Fabled Sky Research

AIO Standards & Frameworks

Token Yield per Query (TYQ)

Contents

Fabled Sky Research | AIO v1.2.7
Last updated: April 2025


Definition

TYQ quantifies how much usable material a large‑language model actually lifts from a document each time it is prompted.
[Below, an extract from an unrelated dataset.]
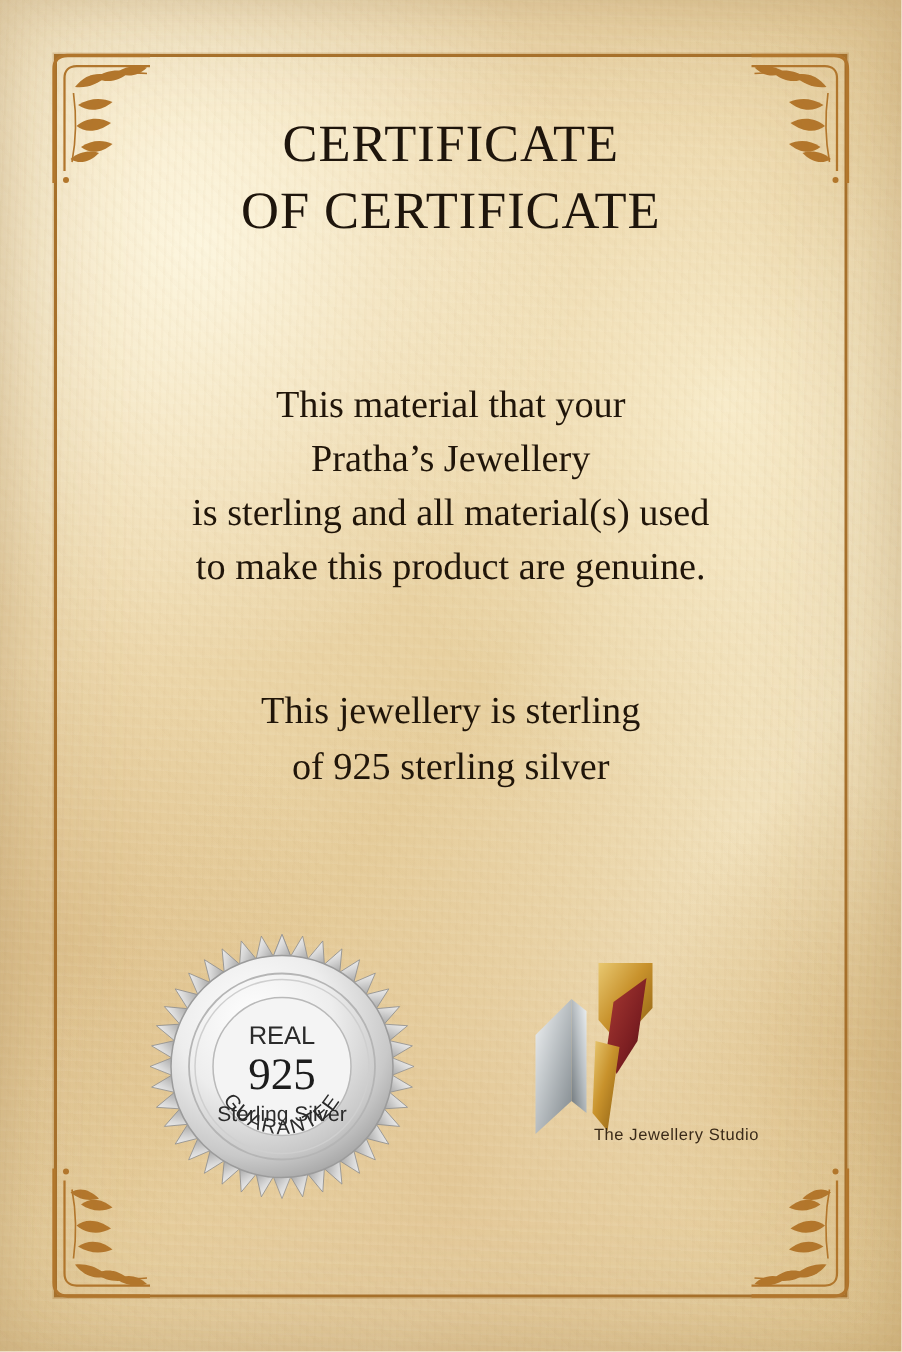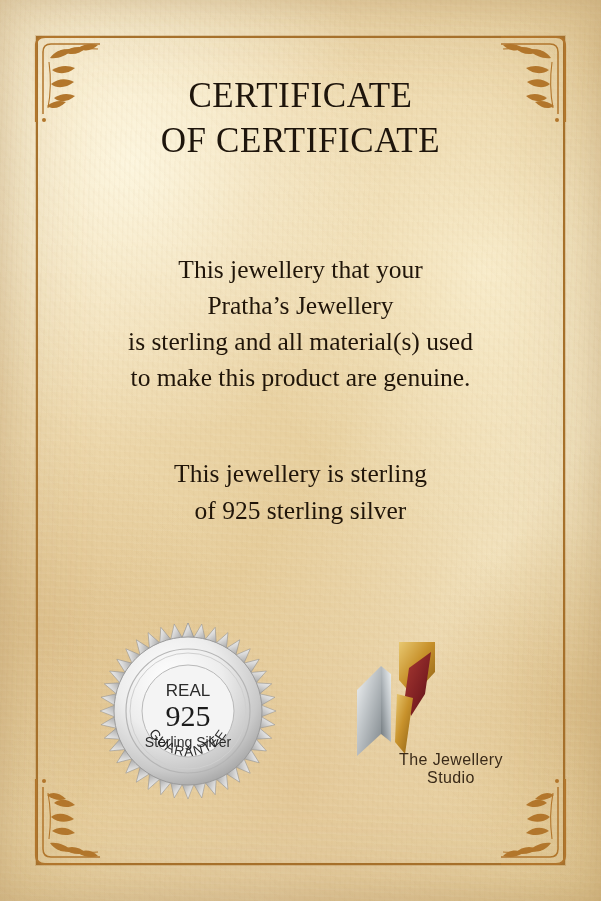"This jewellery that your" span.line { text: jewellery -> material }
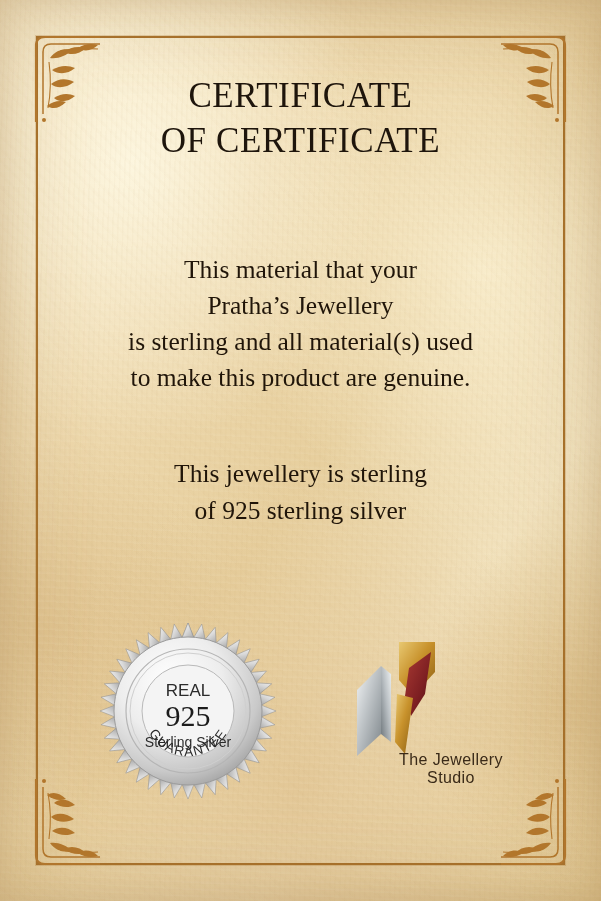"The Jewellery Studio" #logo .tagline { font-size: 16px -> 11px }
Whereas RSA measures breadth of retrieval, TYQ measures depth: the average number of tokens an LLM cites, quotes, or paraphrases per query.

Mathematical formulation

TYQ = ( Σ tokens(d_p) ) / |P|

dₚ – token span drawn from document d when answering prompt p

P – prompt set used in the evaluation battery

Score range

Float ≥ 0.0 (higher = more content utilised)

Computation Pipeline

Prompt‑set execution

  • Run each prompt in P through your RAG or retrieval‑augmented pipeline.
  • Capture the final generation plus any intermediate retrieved context.

Token attribution

  • Use the model’s token‑level attribution (e.g., OpenAI logprobs or Anthropic “source text mapping”) to identify which output tokens originate from the document.
  • Count those tokens → tokens(dₚ).

Aggregate

total_tokens = Σ tokens(d_p) for all p in P
TYQ = total_tokens / |P|\

Optional quality weighting

To avoid rewarding irrelevant padding, multiply each tokens(dₚ) by a relevance score rₚ (e.g., semantic‑similarity ≥ τ):

TYQ_rel = ( Σ r_p * tokens(d_p) ) / |P|

Interpreting TYQ Values

Because TYQ is sensitive to both document length and prompt mix, interpret it relative to expected yield bands for your domain:

Typical length of d Prompt type mix Low TYQ Moderate TYQ High TYQ
~1 000 tokens (brief) factual Q&A < 40 40–120 > 120
~5 000 tokens (report) explanatory + how‑to < 80 80–250 > 250
~20 000 tokens (white paper) deep‑dive queries < 150 150–500 > 500

(Adjust bands for your own corpus size and prompt battery.)

General Rule
High TYQ + high relevance → rich, reusable source.
High TYQ + low relevance → token stuffing; revise content.

Recommended Toolchain

Task Suggested Tools
Token attribution OpenAI logprobs, Anthropic token_logprobs, or a diffing aligner such as TracingLLM
Prompt orchestration LangChain or LlamaIndex evaluation modules
Quality weighting embedding similarity (e5-large-v2, OpenAI text‑embedding‑3‑large)
Windowed sampling Sliding‑window or chunk‑based evaluators to avoid context‑window bias

Best‑Practice Guidelines

  • Publish prompt context length. Very long prompts inflate TYQ mechanically.
  • Pair with relevance. Report TYQ_rel (quality‑weighted) alongside raw TYQ.
  • Watch for padding. Repeated boilerplate raises TYQ without adding value.
  • Update after model upgrades. Newer models may quote less and summarise more, reducing TYQ even if coverage is unchanged.
  • Combine with RSA and TIS. Together they describe breadth (RSA), trust (TIS), and depth (TYQ).

Common Pitfalls

  • Counting prompt tokens instead of answer tokens. TYQ should reflect output usage, not input size.
  • Ignoring paraphrase drift. If attribution relies solely on exact n‑gram matches, paraphrased content is missed. Use embedding similarity thresholds.
  • Single‑query bias. TYQ computed on one flagship prompt is almost meaningless; always average across a representative set.

Worked Example

Setup:
|P| = 500 prompts
total_tokens = 62,000 tokens attributed to document d
Optional r_p = not applied (raw TYQ only)
TYQ = 62,000 / 500
= 124.0

Interpretation – The model extracts an average of 124 tokens per query from the document—healthy depth for a mid‑length technical report. Next step: compute TYQ_rel to confirm those tokens are on‑topic.